Le Spectrum, quelque temps avant sa disparition
Photo: Pascal Ratthé Le Spectrum, quelque temps avant sa disparition

La démolition du Spectrum a aussi créé un immense trou dans la mémoire du Quartier des spectacles, en voie de réalisation à Montréal. Après tout, à quoi bon planifier le développement du secteur en s'appuyant sur les arts de la scène si c'est pour se débarrasser vite fait, mal fait d'une des salles du centre-ville les plus surchargées de souvenirs?

«L'industrie du spectacle a créé un patrimoine mais ne sait pas comment le conserver», dit Dinu Bumbaru, directeur des programmes du groupe Héritage Montréal, interviewé hier.

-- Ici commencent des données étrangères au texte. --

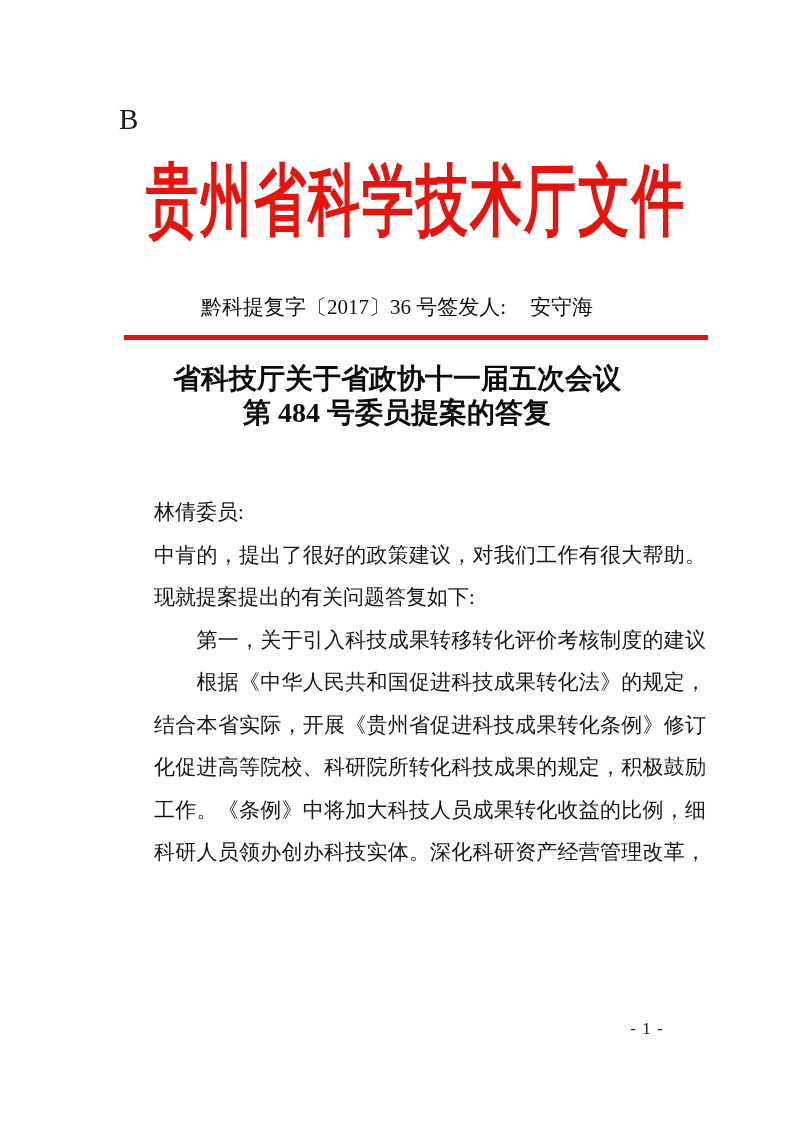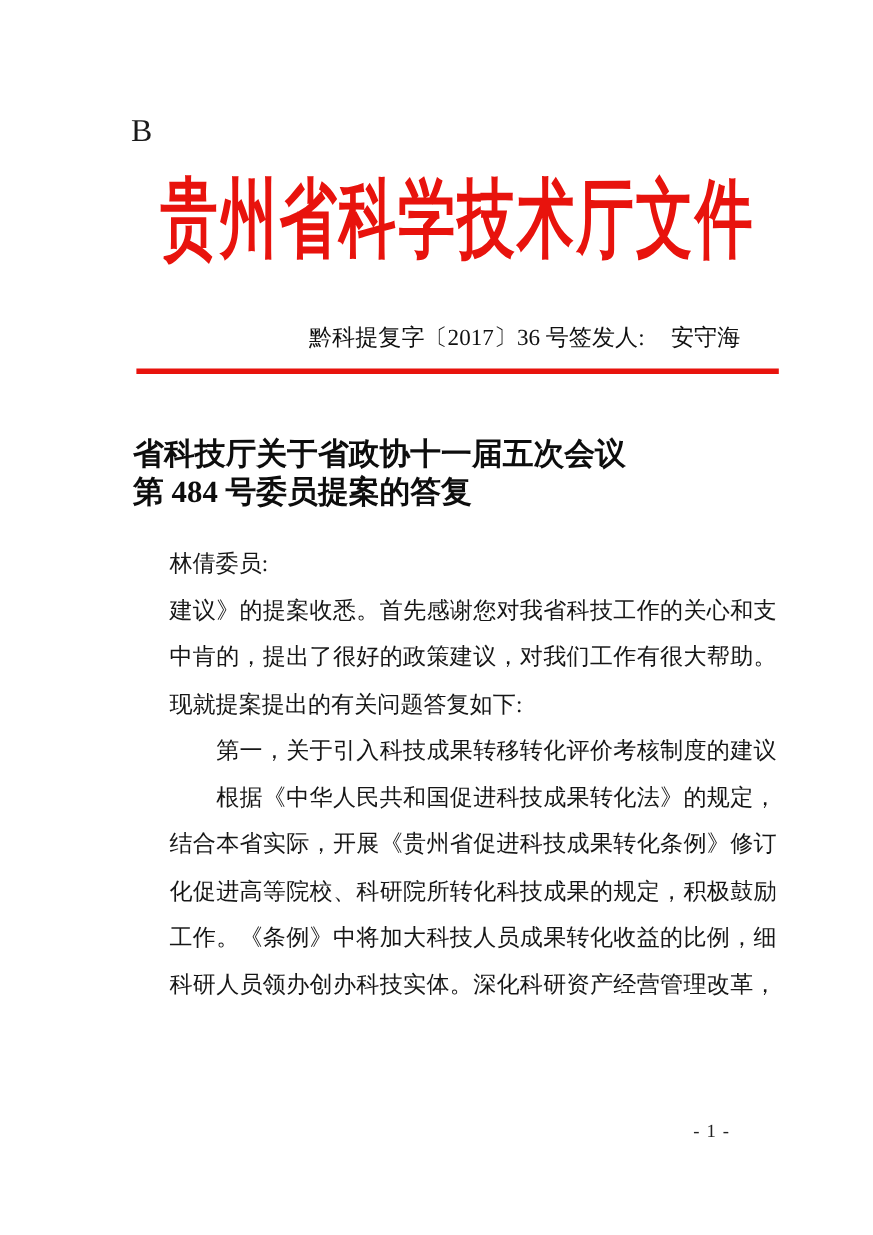--- a/index.html
+++ b/index.html
@@ -45,7 +45,7 @@
     top: 294px;
     width: 552px;
     display: flex;
-    justify-content: flex-end;
+    justify-content: center;
     align-items: baseline;
     font-size: 21px;
     line-height: 26px;

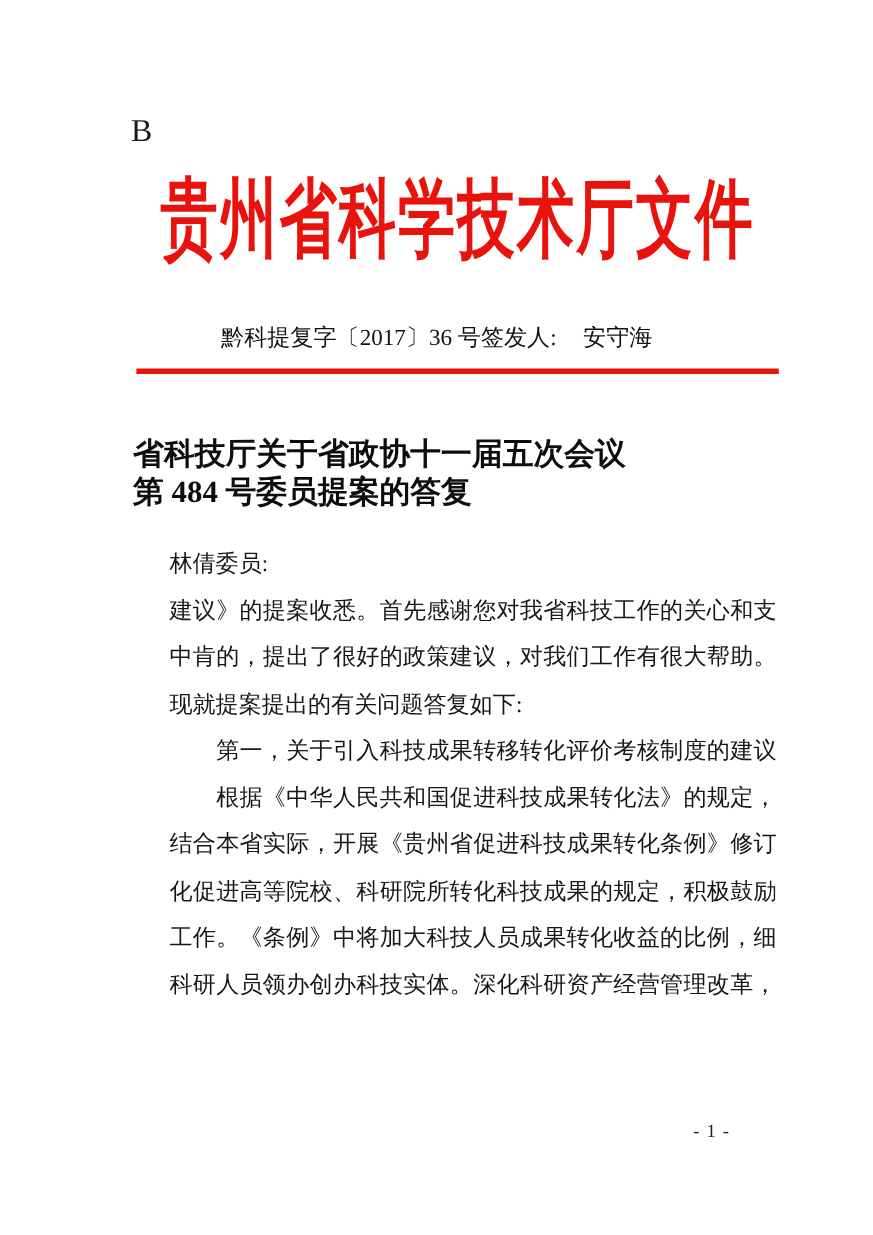--- a/index.html
+++ b/index.html
@@ -66,11 +66,11 @@
     left: 121px;
     top: 362px;
     width: 552px;
+    text-align: center;
     font-weight: bold;
     font-size: 28px;
     line-height: 34px;
     color: #0d0d0d;
-    margin-top: 35px;
   }
   .body-block {
     position: absolute;

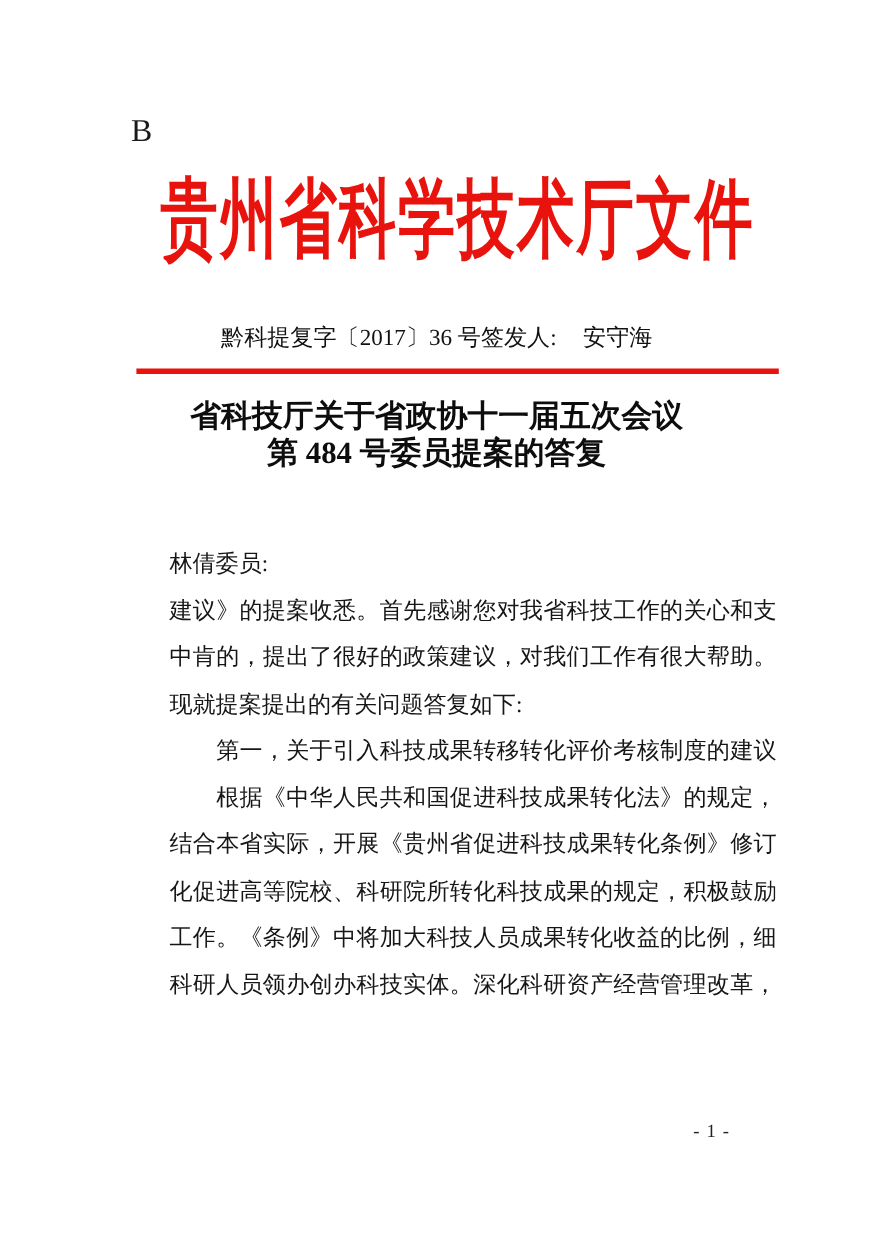--- a/index.html
+++ b/index.html
@@ -129,7 +129,6 @@
 
   <div class="body-block">
     <div class="body-line short">林倩委员:</div>
-    <div class="body-line">建议》的提案收悉。首先感谢您对我省科技工作的关心和支</div>
     <div class="body-line">中肯的，提出了很好的政策建议，对我们工作有很大帮助。</div>
     <div class="body-line short">现就提案提出的有关问题答复如下:</div>
     <div class="body-line">　　第一，关于引入科技成果转移转化评价考核制度的建议</div>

L'organisme bataille ferme depuis trois décennies pour préserver le patrimoine montréalais. «Cette industrie fabrique des igloos qui fondent sans laisser de trace, dans l'indifférence. Les gens qui ont fait vivre le Spectrum, comme l'Équipe Spectra, l'entreprise derrière le Festival de jazz, ne s'intéressent qu'à leur prochain projet. L'important, pour eux, c'est de transporter les fantômes, comme on l'a fait du vieux Forum au Centre Bell. Pourtant, le mythe du Spectrum était très puissant et aurait dû inspirer le respect.»

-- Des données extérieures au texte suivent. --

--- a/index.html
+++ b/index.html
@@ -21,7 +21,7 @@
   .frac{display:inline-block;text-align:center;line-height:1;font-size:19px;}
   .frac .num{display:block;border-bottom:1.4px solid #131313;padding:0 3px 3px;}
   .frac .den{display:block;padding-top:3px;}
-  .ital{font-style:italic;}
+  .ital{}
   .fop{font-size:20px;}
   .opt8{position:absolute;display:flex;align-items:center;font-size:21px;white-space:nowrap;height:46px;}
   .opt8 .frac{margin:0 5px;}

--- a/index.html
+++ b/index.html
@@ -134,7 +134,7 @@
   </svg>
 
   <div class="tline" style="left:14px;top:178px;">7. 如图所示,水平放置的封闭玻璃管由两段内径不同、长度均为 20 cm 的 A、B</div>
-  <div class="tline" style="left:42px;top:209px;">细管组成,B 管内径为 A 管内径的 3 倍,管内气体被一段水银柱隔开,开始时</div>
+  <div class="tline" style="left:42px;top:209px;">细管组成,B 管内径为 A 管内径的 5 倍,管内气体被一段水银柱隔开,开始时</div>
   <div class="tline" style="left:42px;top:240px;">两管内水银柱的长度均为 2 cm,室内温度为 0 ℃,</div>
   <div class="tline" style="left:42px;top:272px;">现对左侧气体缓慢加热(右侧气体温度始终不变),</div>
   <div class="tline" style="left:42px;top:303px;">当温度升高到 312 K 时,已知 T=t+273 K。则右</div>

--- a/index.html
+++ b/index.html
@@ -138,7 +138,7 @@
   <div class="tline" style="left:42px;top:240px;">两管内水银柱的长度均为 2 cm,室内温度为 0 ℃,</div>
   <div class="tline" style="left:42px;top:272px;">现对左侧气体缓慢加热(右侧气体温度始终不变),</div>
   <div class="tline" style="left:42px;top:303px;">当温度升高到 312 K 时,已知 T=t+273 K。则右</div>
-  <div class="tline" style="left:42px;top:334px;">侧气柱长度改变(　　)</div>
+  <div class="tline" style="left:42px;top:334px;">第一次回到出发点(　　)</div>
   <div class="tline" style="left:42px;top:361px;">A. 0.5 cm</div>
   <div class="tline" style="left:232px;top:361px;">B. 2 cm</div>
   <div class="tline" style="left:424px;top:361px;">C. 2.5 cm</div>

Le Devoir révélait hier les retards dans la mise en chantier du projet de substitution sur le site du Spectrum, à l'angle des rues De Bleury et Sainte-Catherine. La salle a accueilli des milliers de spectacles pendant des décennies. Mal entretenue, elle a été vendue et démolie pour faire place à un complexe commercial que la crise économique rend de plus en plus illusoire. Le promoteur SIDEV a deux ans pour bâtir sur cet emplacement, sinon il devra verser une amende de 1,25 million à la Ville.

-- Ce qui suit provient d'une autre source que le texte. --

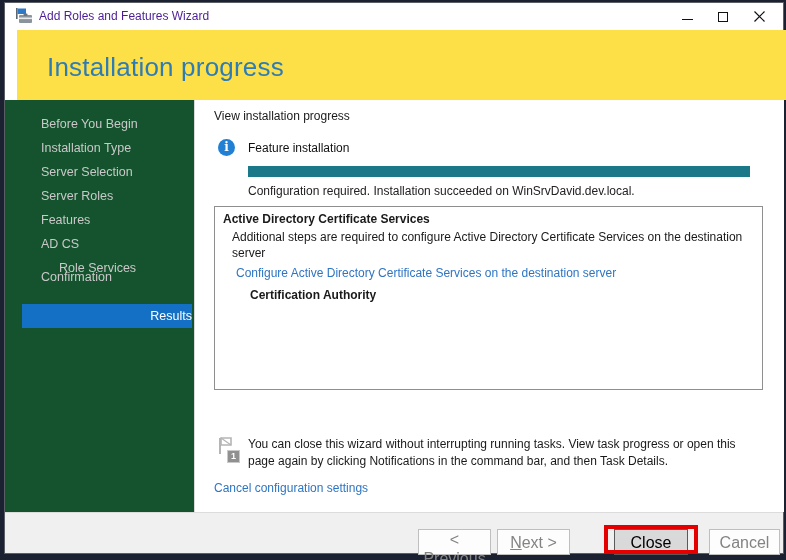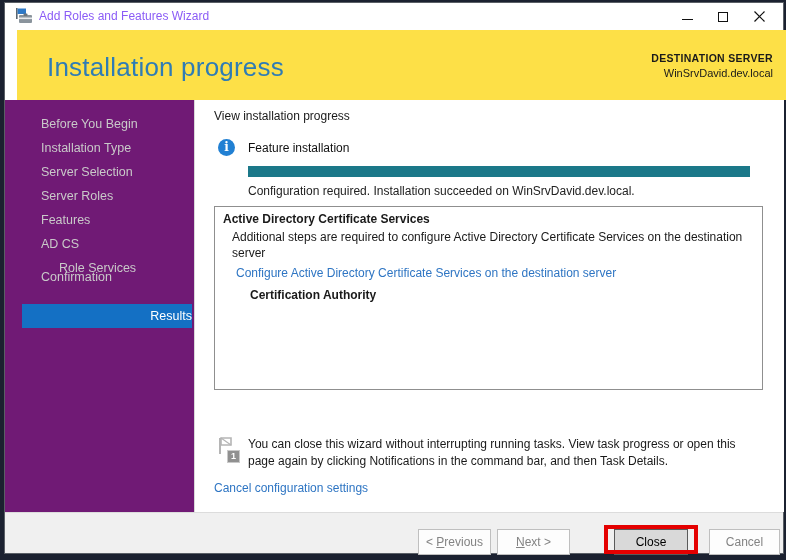--- a/index.html
+++ b/index.html
@@ -18,7 +18,7 @@
   
   .titlebar { position:absolute; left:0; top:0; width:100%; height:27px; background:#ffffff; }
   .app-icon { position:absolute; left:10px; top:5px; width:18px; height:16px; }
-  .win-title { position:absolute; left:34px; top:0; line-height:27px; font-size:12px; color:#8b5cf6; }
+  .win-title { position:absolute; left:34px; top:0; line-height:27px; font-size:12px; color:#4c1d95; }
   .win-controls { position:absolute; right:6px; top:0; height:27px; display:flex; }
   .win-btn { width:36px; height:27px; display:flex; align-items:center; justify-content:center; }
   .glyph-min { width:11px; height:0; border-top:1px solid #111; margin-top:6px; }

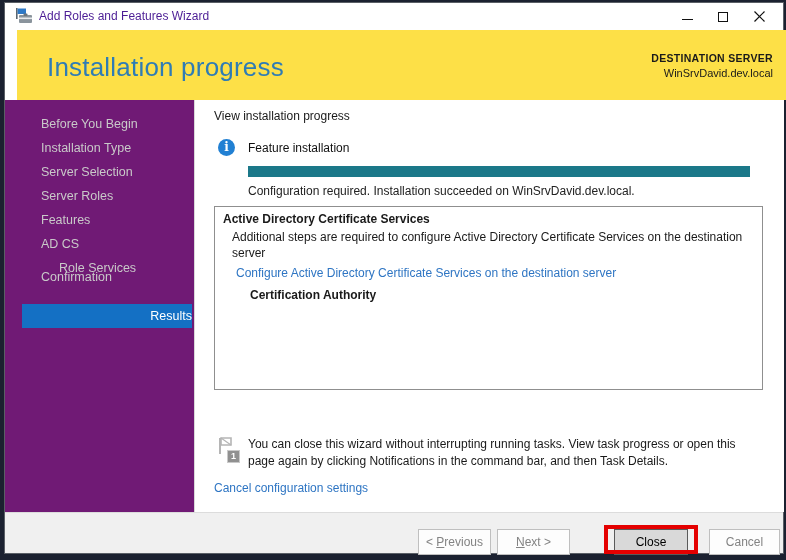--- a/index.html
+++ b/index.html
@@ -95,10 +95,6 @@
 
   <div class="header">
     <div class="page-title">Installation progress</div>
-    <div class="dest">
-      <div class="dest-label">DESTINATION SERVER</div>
-      <div class="dest-value">WinSrvDavid.dev.local</div>
-    </div>
   </div>
 
   <div class="sidebar">

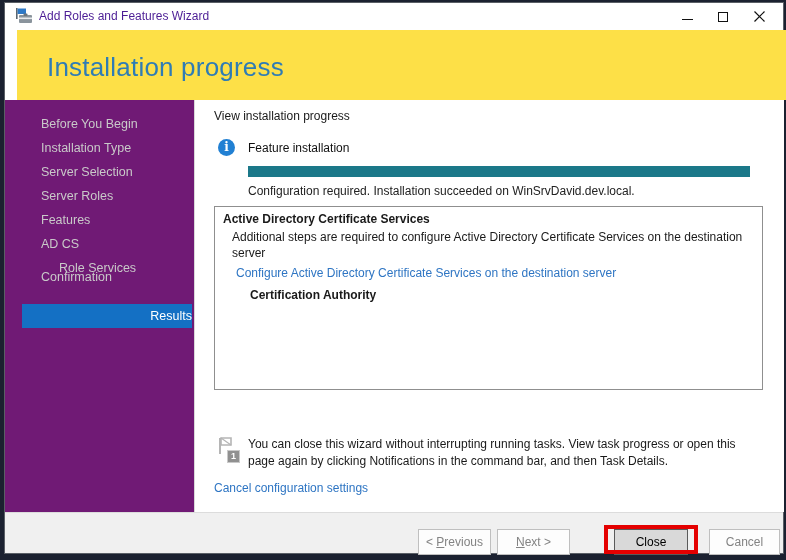--- a/index.html
+++ b/index.html
@@ -30,7 +30,7 @@
   .dest-label { font-size:10.5px; font-weight:bold; color:#1a1a1a; letter-spacing:0.3px; }
   .dest-value { font-size:11px; color:#1a1a1a; margin-top:3px; }
   
-  .sidebar { position:absolute; left:0; top:97px; width:190px; height:412px; background:#701a75; border-right:1px solid #d9d9d9; }
+  .sidebar { position:absolute; left:0; top:97px; width:190px; height:412px; background:#14532d; border-right:1px solid #d9d9d9; }
   .step { position:absolute; left:17px; width:170px; height:24px; line-height:24px; padding-left:19px; font-size:12.5px; color:#c9c9c9; }
   .step.indent { padding-left:37px; }
   .step.selected { background:#1470c4; color:#ffffff;text-align:right; }

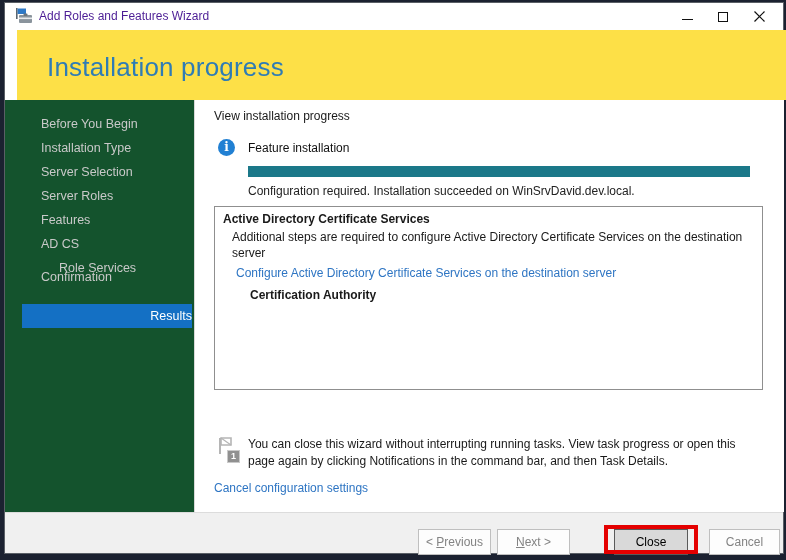--- a/index.html
+++ b/index.html
@@ -53,7 +53,7 @@
   .export-link { position:absolute; left:18px; top:381px; font-size:12px; color:#2e75c3; text-decoration:none; }
   
   .footer { position:absolute; left:0; top:509px; width:100%; height:41px; background:#f0f0f0; border-top:1px solid #dcdcdc; }
-  .btn { position:absolute; top:16px; height:26px; font-size:12px; text-align:center; line-height:19px; border:1px solid #bfbfbf; background:#fdfdfd; color:#838383; }
+  .btn { position:absolute; top:16px; height:26px; font-size:16px; text-align:center; line-height:19px; border:1px solid #bfbfbf; background:#fdfdfd; color:#838383; }
   .btn-prev { left:413px; width:73px; }
   .btn-next { left:492px; width:73px; }
   .btn-close { left:609px; width:74px; background:#d9d9d9; border:1px solid #5a5a5a; color:#000; }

Le nouveau terrain vague du centre-ville, un peu lépreux, va défigurer la place des Festival et la Maison du jazz, en construction depuis un an. Les deux équipements ont coûté environ 50 millions au total et seront inaugurés le 1er juillet prochain.

«Le terrain va-t-il rester comme un lieu en jachère, avec des clôtures en métal, pendant encore dix ou vingt ans? demande finalement M. Bumbaru. On pourrait plutôt envisager un jardin des arts ou des actions d'occupation temporaire. Seulement, le Spectrum a disparu et c'est une autre perte nette dans une ville qui accepte trop facilement les démolitions.»